Related: Treliving realistic about Flames’ success
The World Cup is going to be great, but it still won’t be the Olympics.
That’s been the common refrain from the players, as the NHL has yet to commit to sending them to the 2018 Games in South Korea.
“When you ask any athlete in the world, no matter where they are from or what the sport, they all want to be on the Olympic stage,” Zdeno Chara said Tuesday, per the Globe and Mail.
Meanwhile, Jonathan Toews said he’d be “extremely disappointed” if the Olympics were a no-go for NHLers in 2018.
“More than just hockey fans are watching,” Toews said. “It’s huge.”
Alex Ovechkin has vowed to play in the 2018 Olympics, whether there’s an agreement to send NHLers or not.
Related: Players want Olympics and World Cup
The Carolina Hurricanes have hired analytics expert Eric Tulsky on a full-time basis.
“Eric is an extremely intelligent person and has been an innovator in the field of advanced analytics,” said GM Ron Francis in a statement. “We found the information he provided last season to be extremely valuable and are glad that he will be with us on a full-time basis.”
From the press release:
A Philadelphia native, Tulsky holds a B.A. in chemistry and physics from Harvard University and a Ph.D. in chemistry from UC-Berkeley. He also conducted a two-year, post-doctoral study at the Naval Research Lab in Washington, D.C., and worked in nanotechnology for 12 years.
So yeah, he’s a bit of a thinker.
Some of Tulsky’s work can be read here. Safe to say his analysis on player age and its relation to performance will be relevant when it comes to Eric Staal, and whether or not the Hurricanes should re-sign or trade the 30-year-old center.
Canada’s “newspaper of record” doesn’t think too highly of the Calgary Flames’ plan to build a new arena.

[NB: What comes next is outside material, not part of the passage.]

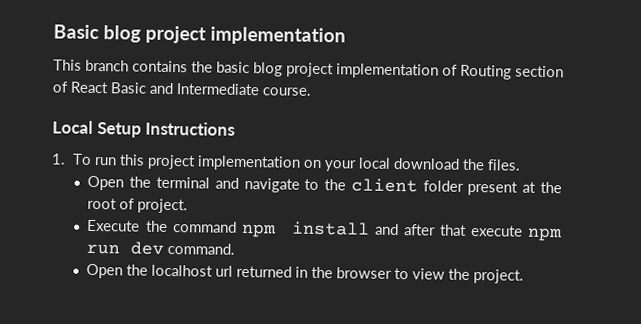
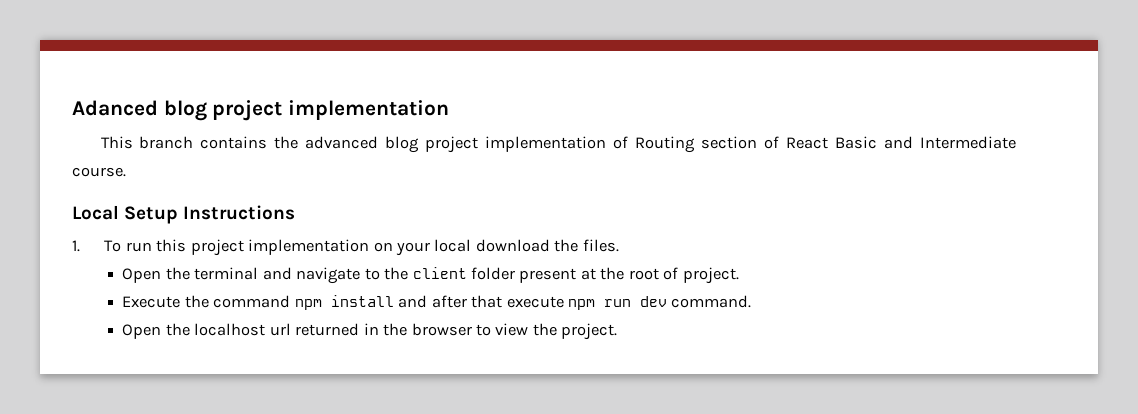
- Basic blog project implementation
+ Adanced blog project implementation
- This branch contains the basic blog project implementation of Routing section of React Basic and Intermediate course.
+ This branch contains the advanced blog project implementation of Routing section of React Basic and Intermediate course.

From a Globe and Mail editorial:
Calgary, historically, hasn’t lacked for confidence. Now there’s a good opportunity for the city to prove its maturity by rejecting the latest proposal for an arena-stadium complex that would require a ludicrous amount of taxpayer support.
The owners of the Calgary Flames and Calgary Stampeders – who include three of Canada’s richest individuals – want to upgrade their aging venues and have brought forward plans for an $890-million development on an underused downtown site beside the Bow River.
The owners are willing to spend just $200-million of their own money on the project. They’re asking the city to ante up $200-million directly. A ticket tax (possibly financed by the city) would generate $250-million. Another $240-million would come from a so-called community development levy, which essentially means taxpayers would front the money and then somehow hope to get repaid through the increased economic activity in the regenerated arena-stadium district.
Just like it was for their provincial rivals in Edmonton, this is shaping up to be quite the political and P.R. battle for the Flames. Calgary’s mayor has already thrown cold water on the team’s big plan, saying that there are “very significant requirements for public funding” and that “there is currently no money.”
While the consensus is that an arena will get built somehow, someway, expect some testy negotiations before any deal is reached.